ABOUT THIS TASK - Nothing but the images should be left out when the entries are restated word for word.

EXCERPTED DATA -
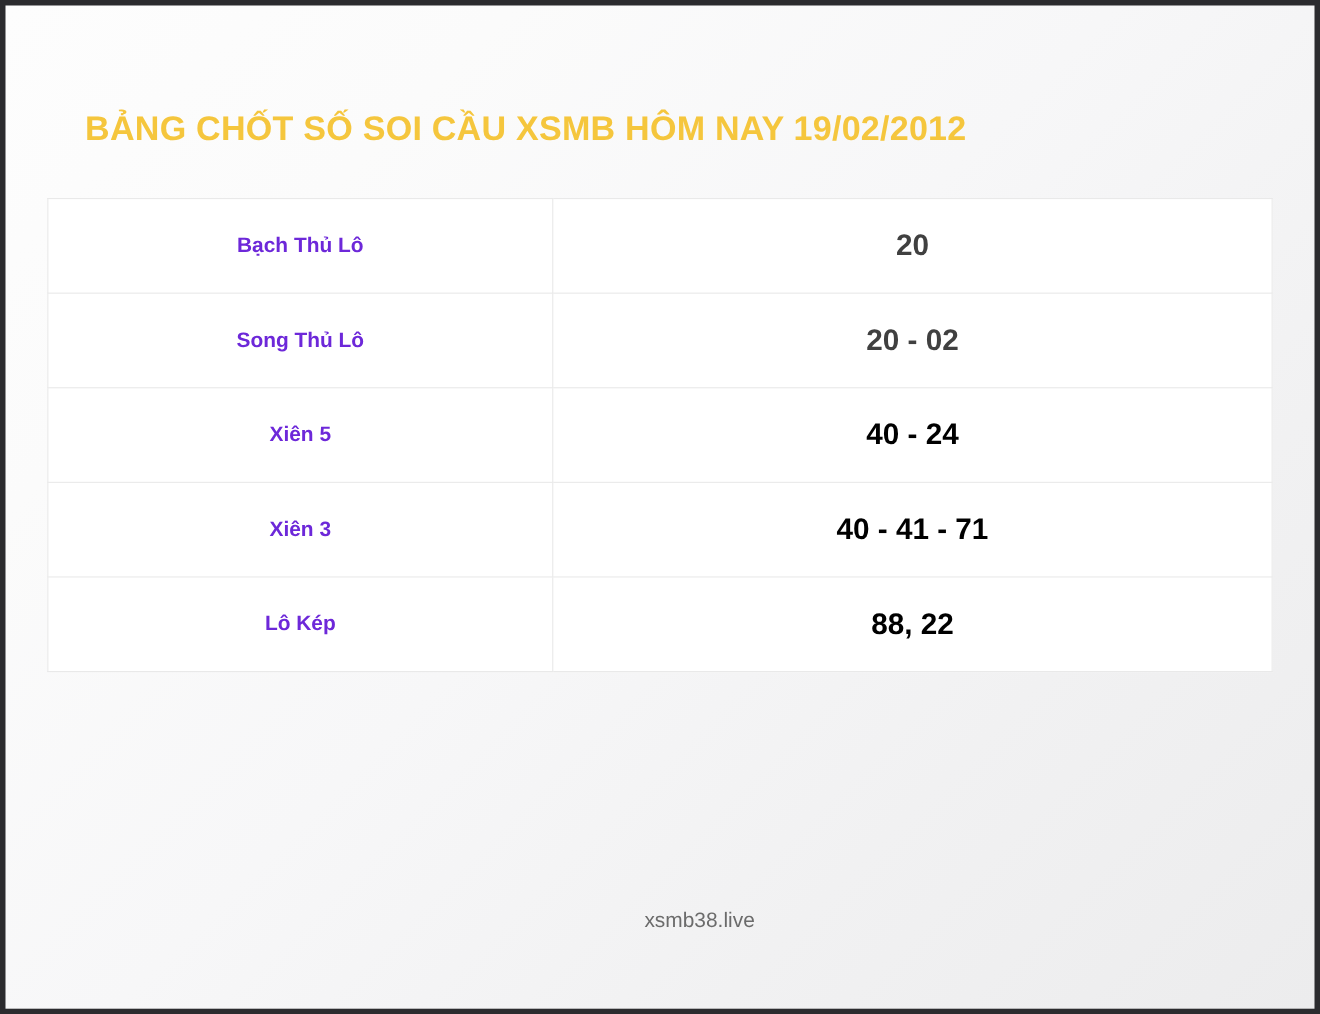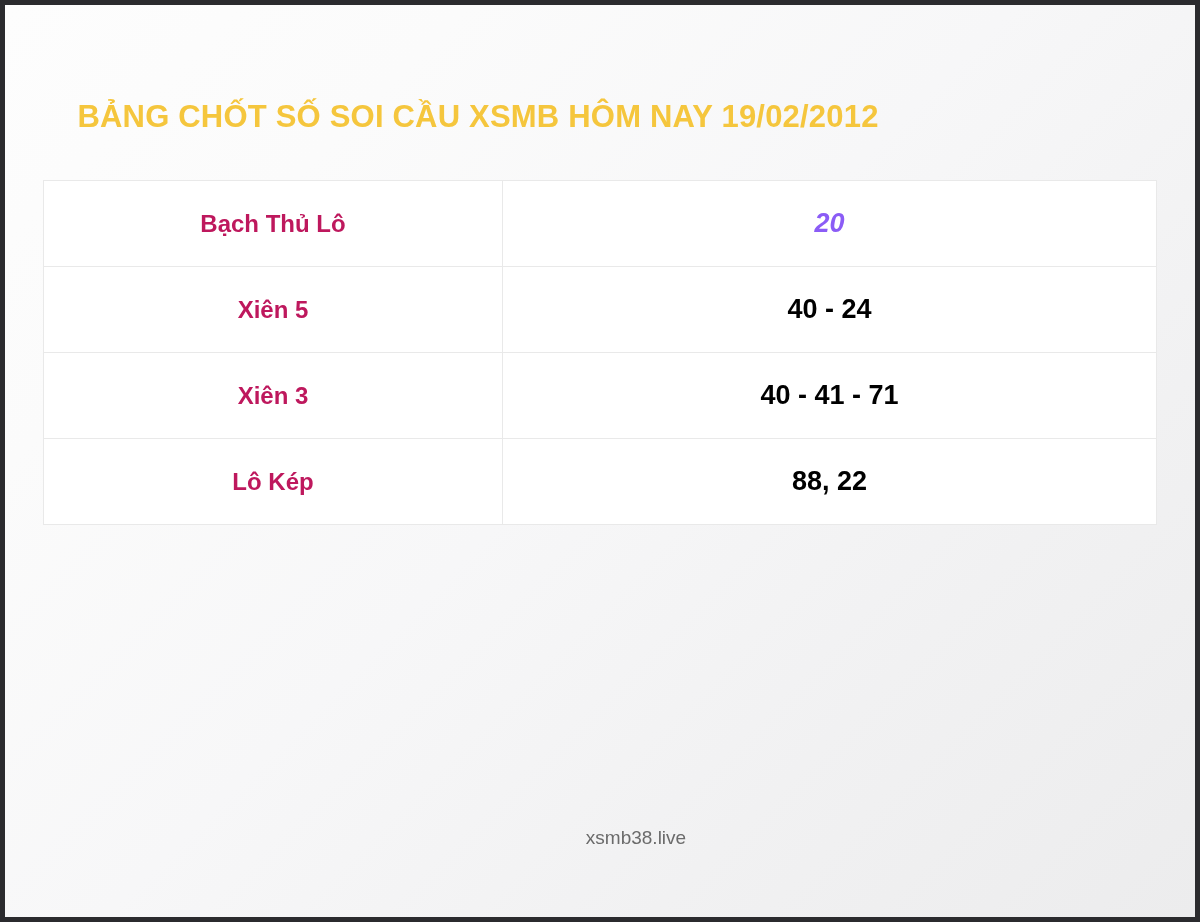--- a/index.html
+++ b/index.html
@@ -62,34 +62,33 @@
   #result-table td {
     border: 1px solid #e9e9e9;
     background: #ffffff;
     text-align: center;
     vertical-align: middle;
     padding: 0 6px;
   }
 
   td.label-cell {
     width: 446px;
-    color: #be185d;
-    font-size: 24px;
+    color: #6d28d9;
+    font-size: 19px;
     font-weight: bold;
   }
 
   td.value-cell {
     color: #000000;
     font-size: 27px;
     font-weight: bold;
   }
 
   td.value-cell.highlight {
-    color: #8b5cf6;
-    font-style: italic;
+    color: #404040;
   }
 
   #site-credit {
     position: absolute;
     left: 0;
     top: 822px;
     width: 1190px;
     text-align: center;
     color: #6b6b6b;
     font-size: 19px;
@@ -104,20 +103,24 @@
 
   <div id="page-title">BẢNG CHỐT SỐ SOI CẦU XSMB HÔM NAY 19/02/2012</div>
 
   <table id="result-table">
     <tbody>
         <tr>
           <td class="label-cell">Bạch Thủ Lô</td>
           <td class="value-cell highlight">20</td>
         </tr>
         <tr>
+          <td class="label-cell">Song Thủ Lô</td>
+          <td class="value-cell highlight">20 - 02</td>
+        </tr>
+        <tr>
           <td class="label-cell">Xiên 5</td>
           <td class="value-cell">40 - 24</td>
         </tr>
         <tr>
           <td class="label-cell">Xiên 3</td>
           <td class="value-cell">40 - 41 - 71</td>
         </tr>
         <tr>
           <td class="label-cell">Lô Kép</td>
           <td class="value-cell">88, 22</td>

ANSWER AREA -
--- a/index.html
+++ b/index.html
@@ -62,34 +62,33 @@
   #result-table td {
     border: 1px solid #e9e9e9;
     background: #ffffff;
     text-align: center;
     vertical-align: middle;
     padding: 0 6px;
   }
 
   td.label-cell {
     width: 446px;
-    color: #be185d;
-    font-size: 24px;
+    color: #6d28d9;
+    font-size: 19px;
     font-weight: bold;
   }
 
   td.value-cell {
     color: #000000;
     font-size: 27px;
     font-weight: bold;
   }
 
   td.value-cell.highlight {
-    color: #8b5cf6;
-    font-style: italic;
+    color: #404040;
   }
 
   #site-credit {
     position: absolute;
     left: 0;
     top: 822px;
     width: 1190px;
     text-align: center;
     color: #6b6b6b;
     font-size: 19px;
@@ -104,20 +103,24 @@
 
   <div id="page-title">BẢNG CHỐT SỐ SOI CẦU XSMB HÔM NAY 19/02/2012</div>
 
   <table id="result-table">
     <tbody>
         <tr>
           <td class="label-cell">Bạch Thủ Lô</td>
           <td class="value-cell highlight">20</td>
         </tr>
         <tr>
+          <td class="label-cell">Song Thủ Lô</td>
+          <td class="value-cell highlight">20 - 02</td>
+        </tr>
+        <tr>
           <td class="label-cell">Xiên 5</td>
           <td class="value-cell">40 - 24</td>
         </tr>
         <tr>
           <td class="label-cell">Xiên 3</td>
           <td class="value-cell">40 - 41 - 71</td>
         </tr>
         <tr>
           <td class="label-cell">Lô Kép</td>
           <td class="value-cell">88, 22</td>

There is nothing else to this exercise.